Step 2: Scan at Scale
With a codified thesis, AQL ran 25,000 software companies through Eagle Vision’s filters. The output: a TAM of 6,500 vertical software companies fitting their strategy. Overnight, they went from not being able to identify their top 100 targets to knowing exactly who their ICP was and how to stack-rank them. The system simultaneously generated IC-level content for each target — customer industry analysis, jobs-to-be-done breakdowns, ROI modeling, vertical and software value chain mapping — that Scott described as “deeper and richer than IC presentations I had seen in my 20-year career.”
Step 3: Build Your “Attractiveness Index”

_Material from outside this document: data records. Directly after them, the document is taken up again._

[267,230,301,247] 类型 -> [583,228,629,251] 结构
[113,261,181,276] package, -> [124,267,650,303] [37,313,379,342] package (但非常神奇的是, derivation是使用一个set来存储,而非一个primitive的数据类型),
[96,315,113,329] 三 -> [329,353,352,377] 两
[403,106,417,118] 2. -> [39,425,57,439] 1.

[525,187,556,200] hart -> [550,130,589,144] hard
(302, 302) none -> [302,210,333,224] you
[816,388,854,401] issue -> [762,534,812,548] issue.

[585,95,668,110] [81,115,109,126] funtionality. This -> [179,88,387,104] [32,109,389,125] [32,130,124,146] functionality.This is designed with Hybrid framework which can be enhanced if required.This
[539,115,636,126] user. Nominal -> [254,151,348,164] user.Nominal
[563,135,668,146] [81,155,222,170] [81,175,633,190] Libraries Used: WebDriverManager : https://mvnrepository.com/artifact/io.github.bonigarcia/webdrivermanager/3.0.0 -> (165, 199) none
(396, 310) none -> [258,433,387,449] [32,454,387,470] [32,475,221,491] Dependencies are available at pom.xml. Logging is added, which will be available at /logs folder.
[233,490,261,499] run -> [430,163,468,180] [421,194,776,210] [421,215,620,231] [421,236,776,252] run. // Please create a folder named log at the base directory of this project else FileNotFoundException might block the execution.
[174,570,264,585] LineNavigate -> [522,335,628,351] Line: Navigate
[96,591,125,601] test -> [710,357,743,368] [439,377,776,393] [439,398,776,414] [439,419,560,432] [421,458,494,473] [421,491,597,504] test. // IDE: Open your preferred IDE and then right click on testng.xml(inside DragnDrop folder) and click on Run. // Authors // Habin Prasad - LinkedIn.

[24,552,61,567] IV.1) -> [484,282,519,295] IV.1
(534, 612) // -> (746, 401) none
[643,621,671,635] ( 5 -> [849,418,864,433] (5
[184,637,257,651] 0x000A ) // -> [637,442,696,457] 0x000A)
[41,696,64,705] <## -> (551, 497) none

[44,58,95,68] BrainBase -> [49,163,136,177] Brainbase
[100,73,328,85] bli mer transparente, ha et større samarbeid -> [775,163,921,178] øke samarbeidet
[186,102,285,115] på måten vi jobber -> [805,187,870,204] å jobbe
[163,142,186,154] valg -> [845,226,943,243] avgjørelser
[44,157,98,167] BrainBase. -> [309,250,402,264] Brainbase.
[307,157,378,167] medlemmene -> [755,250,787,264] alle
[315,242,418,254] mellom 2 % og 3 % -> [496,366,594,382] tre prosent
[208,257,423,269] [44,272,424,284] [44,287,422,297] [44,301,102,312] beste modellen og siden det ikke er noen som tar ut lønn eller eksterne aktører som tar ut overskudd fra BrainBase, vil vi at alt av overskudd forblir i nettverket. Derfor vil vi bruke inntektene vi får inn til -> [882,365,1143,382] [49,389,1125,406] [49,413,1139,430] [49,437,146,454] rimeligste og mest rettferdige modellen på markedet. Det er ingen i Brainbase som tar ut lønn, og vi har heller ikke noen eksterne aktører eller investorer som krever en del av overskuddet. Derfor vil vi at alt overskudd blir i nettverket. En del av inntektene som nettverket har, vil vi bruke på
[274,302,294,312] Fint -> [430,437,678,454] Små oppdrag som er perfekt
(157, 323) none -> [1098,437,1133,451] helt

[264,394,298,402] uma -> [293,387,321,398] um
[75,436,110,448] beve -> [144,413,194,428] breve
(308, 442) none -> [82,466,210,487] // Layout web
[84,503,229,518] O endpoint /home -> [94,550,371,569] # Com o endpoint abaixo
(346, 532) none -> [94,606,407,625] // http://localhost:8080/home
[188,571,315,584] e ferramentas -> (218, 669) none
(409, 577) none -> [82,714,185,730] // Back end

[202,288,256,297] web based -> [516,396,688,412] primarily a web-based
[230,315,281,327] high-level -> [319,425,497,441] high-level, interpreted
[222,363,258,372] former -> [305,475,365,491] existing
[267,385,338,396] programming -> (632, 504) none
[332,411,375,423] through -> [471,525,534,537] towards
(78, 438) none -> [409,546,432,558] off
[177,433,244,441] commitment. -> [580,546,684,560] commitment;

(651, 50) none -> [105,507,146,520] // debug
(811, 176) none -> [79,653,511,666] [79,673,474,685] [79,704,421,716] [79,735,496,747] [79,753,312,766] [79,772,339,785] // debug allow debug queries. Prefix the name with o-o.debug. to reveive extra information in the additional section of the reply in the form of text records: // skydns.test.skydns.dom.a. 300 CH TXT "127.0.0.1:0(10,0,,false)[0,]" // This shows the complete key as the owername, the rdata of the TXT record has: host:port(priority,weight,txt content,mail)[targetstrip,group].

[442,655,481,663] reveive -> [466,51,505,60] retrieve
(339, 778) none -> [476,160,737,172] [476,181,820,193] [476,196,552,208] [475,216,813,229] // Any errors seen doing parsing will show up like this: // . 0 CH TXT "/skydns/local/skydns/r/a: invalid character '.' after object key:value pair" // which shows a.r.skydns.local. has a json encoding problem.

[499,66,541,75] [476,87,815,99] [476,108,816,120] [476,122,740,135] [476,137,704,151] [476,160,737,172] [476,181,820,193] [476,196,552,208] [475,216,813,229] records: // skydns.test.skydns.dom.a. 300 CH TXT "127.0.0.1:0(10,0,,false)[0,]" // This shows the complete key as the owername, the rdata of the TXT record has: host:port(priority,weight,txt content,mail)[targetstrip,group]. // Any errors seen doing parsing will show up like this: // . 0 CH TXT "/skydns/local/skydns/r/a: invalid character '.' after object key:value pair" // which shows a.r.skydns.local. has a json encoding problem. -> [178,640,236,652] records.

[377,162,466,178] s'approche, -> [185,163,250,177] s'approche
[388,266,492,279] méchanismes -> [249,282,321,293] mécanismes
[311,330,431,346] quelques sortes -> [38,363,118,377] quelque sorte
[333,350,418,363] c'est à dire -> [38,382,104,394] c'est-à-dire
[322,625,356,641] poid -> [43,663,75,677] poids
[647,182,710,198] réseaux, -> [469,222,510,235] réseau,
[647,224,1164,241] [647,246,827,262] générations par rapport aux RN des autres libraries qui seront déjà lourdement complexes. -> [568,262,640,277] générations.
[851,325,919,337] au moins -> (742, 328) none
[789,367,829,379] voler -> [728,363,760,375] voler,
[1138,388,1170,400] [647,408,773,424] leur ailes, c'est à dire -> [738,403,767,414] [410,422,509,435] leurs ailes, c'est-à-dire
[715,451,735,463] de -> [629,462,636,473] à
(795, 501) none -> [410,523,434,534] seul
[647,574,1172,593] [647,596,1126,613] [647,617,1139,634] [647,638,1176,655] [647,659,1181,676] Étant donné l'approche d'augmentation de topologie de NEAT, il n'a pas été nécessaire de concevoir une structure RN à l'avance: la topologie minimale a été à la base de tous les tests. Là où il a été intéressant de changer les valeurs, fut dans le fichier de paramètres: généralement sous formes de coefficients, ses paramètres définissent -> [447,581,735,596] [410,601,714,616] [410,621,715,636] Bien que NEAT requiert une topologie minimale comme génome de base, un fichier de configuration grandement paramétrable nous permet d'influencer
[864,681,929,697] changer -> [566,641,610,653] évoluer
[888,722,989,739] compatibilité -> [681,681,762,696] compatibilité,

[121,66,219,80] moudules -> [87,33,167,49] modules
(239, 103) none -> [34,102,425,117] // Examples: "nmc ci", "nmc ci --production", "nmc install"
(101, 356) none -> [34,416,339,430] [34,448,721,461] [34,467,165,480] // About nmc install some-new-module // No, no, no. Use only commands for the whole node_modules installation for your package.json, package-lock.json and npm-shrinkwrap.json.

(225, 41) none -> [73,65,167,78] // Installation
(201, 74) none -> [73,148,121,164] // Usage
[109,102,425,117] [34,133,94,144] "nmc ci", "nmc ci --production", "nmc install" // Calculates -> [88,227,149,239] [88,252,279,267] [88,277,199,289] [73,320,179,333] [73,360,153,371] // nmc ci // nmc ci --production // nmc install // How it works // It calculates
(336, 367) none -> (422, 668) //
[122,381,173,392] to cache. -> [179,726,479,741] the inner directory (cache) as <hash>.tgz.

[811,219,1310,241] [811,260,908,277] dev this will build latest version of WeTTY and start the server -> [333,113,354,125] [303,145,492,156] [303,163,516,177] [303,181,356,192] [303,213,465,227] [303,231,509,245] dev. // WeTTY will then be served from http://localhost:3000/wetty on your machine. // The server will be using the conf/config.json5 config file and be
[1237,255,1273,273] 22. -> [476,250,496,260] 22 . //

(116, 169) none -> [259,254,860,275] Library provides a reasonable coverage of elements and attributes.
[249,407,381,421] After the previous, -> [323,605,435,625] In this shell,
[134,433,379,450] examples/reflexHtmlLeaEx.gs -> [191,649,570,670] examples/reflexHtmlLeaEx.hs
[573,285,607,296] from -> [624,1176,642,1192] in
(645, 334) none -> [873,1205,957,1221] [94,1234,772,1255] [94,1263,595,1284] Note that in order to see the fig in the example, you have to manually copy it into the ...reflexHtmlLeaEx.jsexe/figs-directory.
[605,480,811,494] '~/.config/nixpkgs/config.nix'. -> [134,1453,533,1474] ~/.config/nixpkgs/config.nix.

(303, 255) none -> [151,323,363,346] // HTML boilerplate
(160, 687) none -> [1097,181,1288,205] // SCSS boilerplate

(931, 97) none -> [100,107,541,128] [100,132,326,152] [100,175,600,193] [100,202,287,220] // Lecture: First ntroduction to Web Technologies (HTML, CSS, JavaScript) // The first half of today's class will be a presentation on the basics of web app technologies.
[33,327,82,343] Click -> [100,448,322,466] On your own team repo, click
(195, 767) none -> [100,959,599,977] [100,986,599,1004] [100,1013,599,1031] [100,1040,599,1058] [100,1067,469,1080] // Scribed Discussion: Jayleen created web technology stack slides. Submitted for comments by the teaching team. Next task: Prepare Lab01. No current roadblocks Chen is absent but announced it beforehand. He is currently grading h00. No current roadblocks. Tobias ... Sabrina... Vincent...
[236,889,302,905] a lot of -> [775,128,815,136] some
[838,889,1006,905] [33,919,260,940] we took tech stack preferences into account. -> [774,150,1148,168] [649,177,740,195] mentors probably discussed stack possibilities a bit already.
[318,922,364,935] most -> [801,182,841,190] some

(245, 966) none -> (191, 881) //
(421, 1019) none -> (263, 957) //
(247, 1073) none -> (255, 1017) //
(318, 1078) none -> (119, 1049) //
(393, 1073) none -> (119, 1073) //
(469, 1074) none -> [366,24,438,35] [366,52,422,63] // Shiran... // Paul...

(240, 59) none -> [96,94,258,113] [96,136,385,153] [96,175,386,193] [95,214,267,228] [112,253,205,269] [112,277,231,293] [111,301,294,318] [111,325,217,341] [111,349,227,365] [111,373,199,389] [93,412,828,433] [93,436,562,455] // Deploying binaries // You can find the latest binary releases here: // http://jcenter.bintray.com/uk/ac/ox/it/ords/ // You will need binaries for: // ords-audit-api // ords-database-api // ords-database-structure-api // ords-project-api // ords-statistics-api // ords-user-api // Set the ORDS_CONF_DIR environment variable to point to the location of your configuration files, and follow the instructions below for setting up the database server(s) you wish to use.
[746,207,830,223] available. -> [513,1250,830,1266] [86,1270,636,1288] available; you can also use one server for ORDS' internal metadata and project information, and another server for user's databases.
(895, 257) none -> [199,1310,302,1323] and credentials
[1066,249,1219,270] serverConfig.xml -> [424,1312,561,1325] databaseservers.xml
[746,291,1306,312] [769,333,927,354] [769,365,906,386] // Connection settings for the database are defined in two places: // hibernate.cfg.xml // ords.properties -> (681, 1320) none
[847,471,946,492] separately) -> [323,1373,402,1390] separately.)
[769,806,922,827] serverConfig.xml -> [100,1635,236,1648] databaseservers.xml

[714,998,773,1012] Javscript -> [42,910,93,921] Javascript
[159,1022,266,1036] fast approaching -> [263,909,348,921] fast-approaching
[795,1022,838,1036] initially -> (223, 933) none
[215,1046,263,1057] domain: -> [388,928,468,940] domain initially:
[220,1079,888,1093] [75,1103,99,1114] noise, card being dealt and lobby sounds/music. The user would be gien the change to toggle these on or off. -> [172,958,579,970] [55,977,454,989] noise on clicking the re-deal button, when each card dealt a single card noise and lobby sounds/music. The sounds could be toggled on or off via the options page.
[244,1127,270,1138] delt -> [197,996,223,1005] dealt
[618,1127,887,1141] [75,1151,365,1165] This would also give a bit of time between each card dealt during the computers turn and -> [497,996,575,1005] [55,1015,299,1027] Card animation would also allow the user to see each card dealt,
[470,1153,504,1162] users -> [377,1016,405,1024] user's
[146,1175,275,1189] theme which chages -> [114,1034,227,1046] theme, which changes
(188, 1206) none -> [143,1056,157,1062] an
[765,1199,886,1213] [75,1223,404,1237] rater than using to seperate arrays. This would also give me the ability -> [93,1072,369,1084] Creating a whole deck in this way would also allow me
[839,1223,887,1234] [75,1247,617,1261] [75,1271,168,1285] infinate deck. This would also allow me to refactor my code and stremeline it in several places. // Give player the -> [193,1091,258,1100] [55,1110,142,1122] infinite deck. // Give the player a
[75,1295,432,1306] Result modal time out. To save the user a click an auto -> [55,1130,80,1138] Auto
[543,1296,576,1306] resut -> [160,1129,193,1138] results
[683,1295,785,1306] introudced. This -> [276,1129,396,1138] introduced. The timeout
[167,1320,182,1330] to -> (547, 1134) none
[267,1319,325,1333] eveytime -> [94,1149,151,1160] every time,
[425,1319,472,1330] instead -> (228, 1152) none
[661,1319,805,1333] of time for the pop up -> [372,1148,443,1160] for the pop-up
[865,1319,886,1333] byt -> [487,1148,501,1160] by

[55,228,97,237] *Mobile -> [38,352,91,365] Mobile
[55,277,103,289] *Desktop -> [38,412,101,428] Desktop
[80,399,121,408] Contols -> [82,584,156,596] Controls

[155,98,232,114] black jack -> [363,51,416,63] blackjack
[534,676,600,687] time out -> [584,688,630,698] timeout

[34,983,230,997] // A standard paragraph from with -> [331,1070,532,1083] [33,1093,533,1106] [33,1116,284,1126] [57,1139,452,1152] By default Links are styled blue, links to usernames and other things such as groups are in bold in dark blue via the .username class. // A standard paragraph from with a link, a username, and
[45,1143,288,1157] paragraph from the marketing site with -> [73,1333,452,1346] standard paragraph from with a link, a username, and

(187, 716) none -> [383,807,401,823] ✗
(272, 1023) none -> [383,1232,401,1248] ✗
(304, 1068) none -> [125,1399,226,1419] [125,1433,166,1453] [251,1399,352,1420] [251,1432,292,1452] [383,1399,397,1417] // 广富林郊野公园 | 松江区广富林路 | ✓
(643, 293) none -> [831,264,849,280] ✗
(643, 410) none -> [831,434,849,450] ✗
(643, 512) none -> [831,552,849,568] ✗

Knowing which companies fit the thesis wasn’t enough. AQL needed to know which verticals were worth the bet — and how attractiveness shifted over time. They built a Vertical Attractiveness Index (VAI) scoring markets across multiple dimensions: density of modern systems of record, market sizing and white space, data moats around the solution type, competitive landscape, customer satisfaction with incumbents, product roadmap trajectories, M&A activity, capital raises, and competitive hires. Critically, the VAI is dynamic — recalculated as competitive moves, funding events, and talent shifts hit the market. The CRM went from a static filing cabinet to a living intelligence layer.
Step 4: Flip the Funnel
The traditional growth equity funnel runs: analyst screens → cold outreach → slow escalation → senior engagement. Eagle Vision inverts it. Because the scoring algorithm so tightly encodes partner-level judgment, “we’re getting partners on planes before we’ve even had a conversation with a company,” Dave explained. The new flow is: identify, prioritize, engage, sell, add value. AQL’s investment in Albi — a business management platform for damage restoration — was the proof point. Eagle Vision identified and prioritized it; the team moved fast, shared deep industry knowledge with founder Alex Duda on first contact, and saw past surface-level retention metrics that scared off other investors. Nine months post-close, retention had dramatically improved — exactly as the model predicted.
The Takeaway for Vertical Founders
AQL’s Eagle Vision isn’t a product they plan to sell — it’s their investment thesis encoded as software. But the meta-lesson applies to any vertical operator: the best AI won’t replace domain expertise, but rather systematize it. The most data or the biggest models certainly help. Startups that also abstract subjective judgment into scalable systems — turning that tribal, rarefied knowledge into an edge — are building truly powerful moats.